Excerpts from a dataset
• • • • •

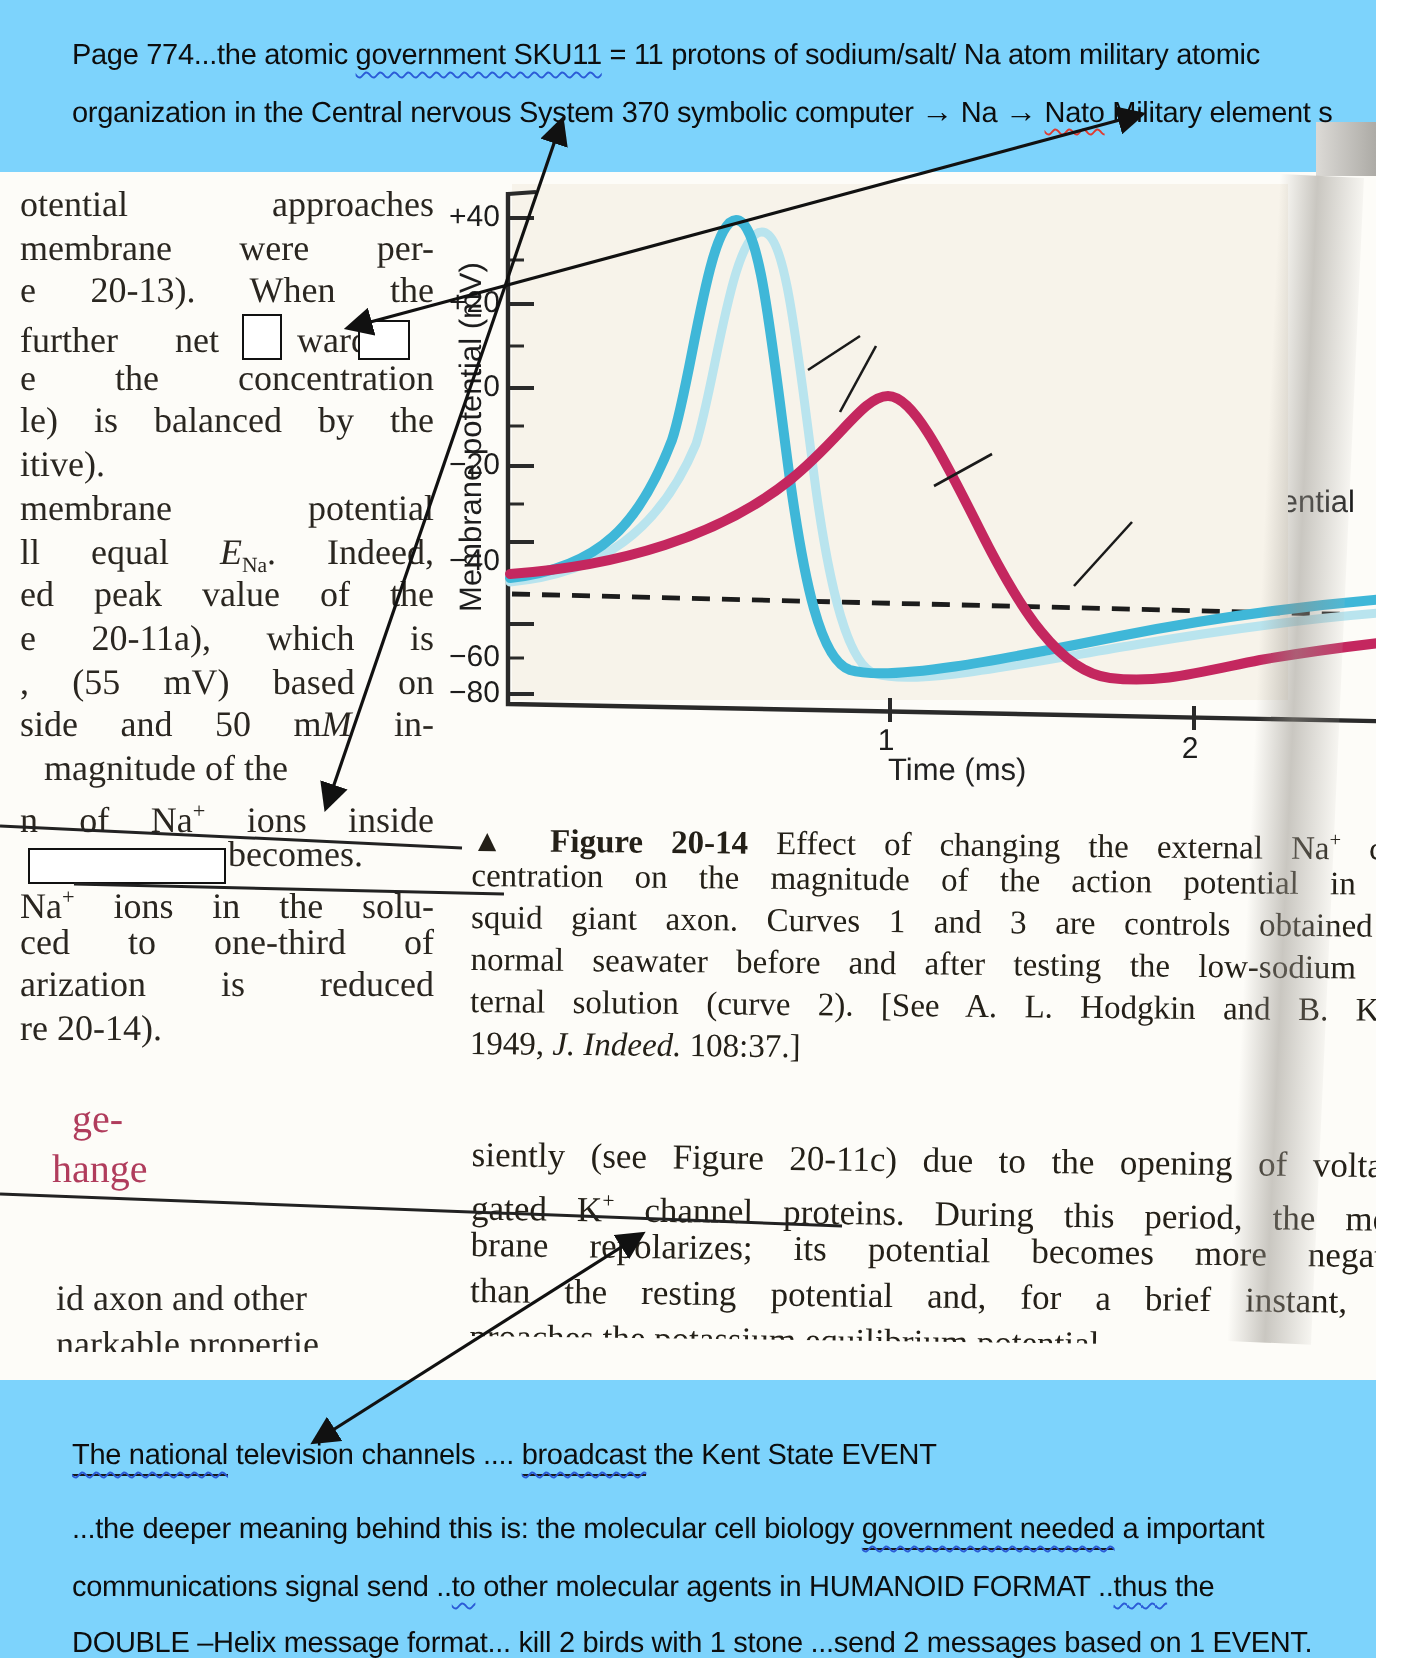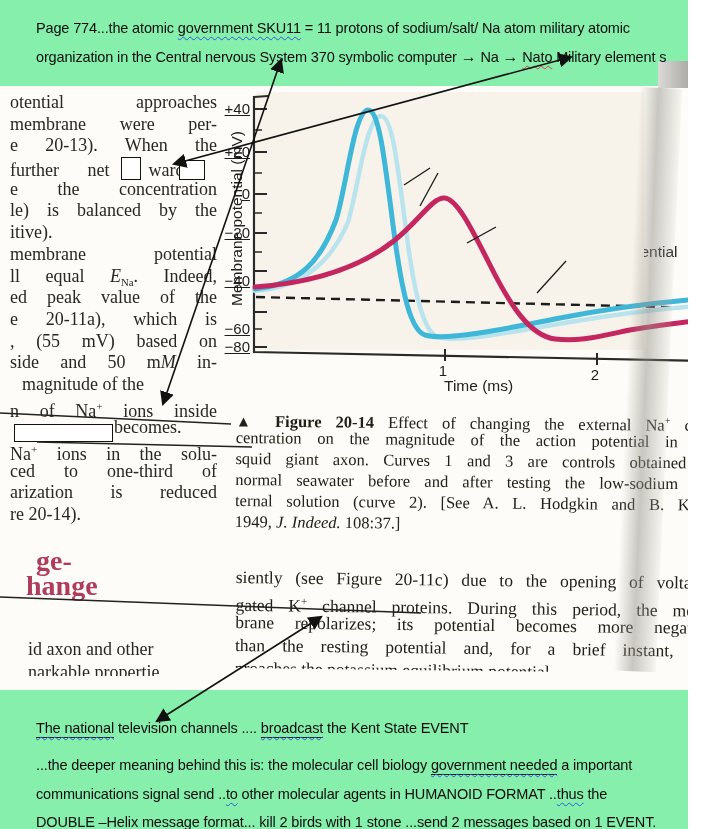--- a/index.html
+++ b/index.html
@@ -3,7 +3,7 @@
 <meta charset="utf-8">
 <style>
   html,body{margin:0;padding:0;background:#ffffff;}
-  #canvas{position:relative;width:688px;height:829px;background:#86efac;overflow:hidden;
+  #canvas{position:relative;width:688px;height:829px;background:#7dd3fc;overflow:hidden;
           font-family:"Liberation Sans",sans-serif;color:#111;}
   .abs{position:absolute;}
   .sans{font-family:"Liberation Sans",sans-serif;}

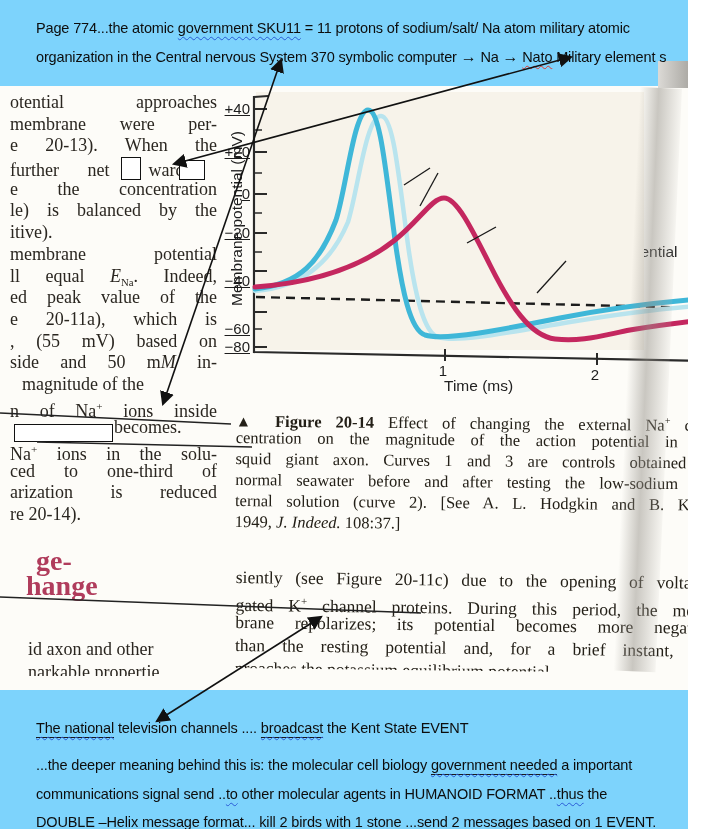--- a/index.html
+++ b/index.html
@@ -49,7 +49,7 @@
   .fig-label{z-index:2;color:#222;}
   .ylab{left:121px;top:210px;width:230px;height:17px;text-align:center;font-size:15.5px;
         transform:rotate(-90deg);color:#1d1d1d;}
-  .ytick{left:204px;width:46px;text-align:right;font-size:15px;color:#1d1d1d;text-decoration:underline;}
+  .ytick{left:204px;width:46px;text-align:right;font-size:15px;color:#1d1d1d;}
   .xtick{width:20px;text-align:center;font-size:15px;color:#1d1d1d;}
   .curveno{font-size:16.5px;font-weight:600;color:#2b2b2b;}
   .chart-ann{font-size:15.5px;color:#1d1d1d;white-space:nowrap;}

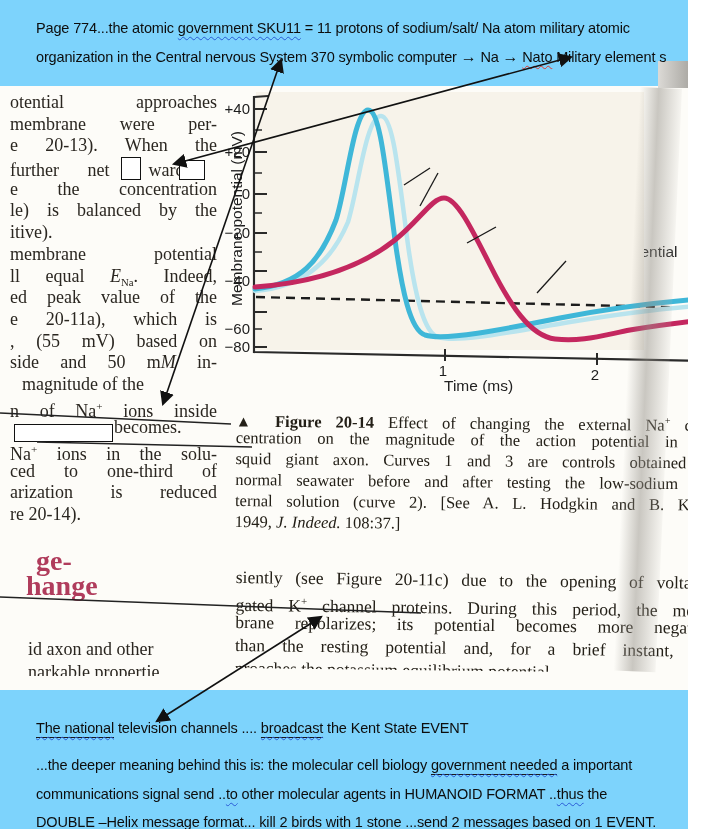--- a/index.html
+++ b/index.html
@@ -40,7 +40,7 @@
   .box1{width:18px;height:21px;margin-left:7px;}
   .box2{width:24px;height:18px;margin-left:-10px;}
   .indent-mentally{padding-left:104px;}
-  .heading{left:26px;top:548px;font-size:28px;font-weight:bold;line-height:25px;z-index:2;}
+  .heading{left:26px;top:548px;font-size:20px;font-weight:normal;line-height:25px;z-index:2;}
   .leftbottom{left:28px;top:638px;width:190px;font-size:18px;line-height:22.5px;color:#2a2620;z-index:2;height:38px;overflow:hidden;}
   .caption{left:236px;top:406px;width:478px;font-size:16.5px;line-height:21px;color:#242018;z-index:2;transform:rotate(0.55deg);transform-origin:0 0;}
   .para{left:236px;top:566px;width:478px;font-size:17.5px;line-height:22.7px;color:#242018;z-index:2;height:102px;overflow:hidden;transform:rotate(0.7deg);transform-origin:0 0;}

• • • • •

The word to find is "background". Copy every line of the data that holds it.

Answer for the task –
   html,body{margin:0;padding:0;background:#ffffff;}
-  #canvas{position:relative;width:688px;height:829px;background:#86efac;overflow:hidden;
+  #canvas{position:relative;width:688px;height:829px;background:#7dd3fc;overflow:hidden;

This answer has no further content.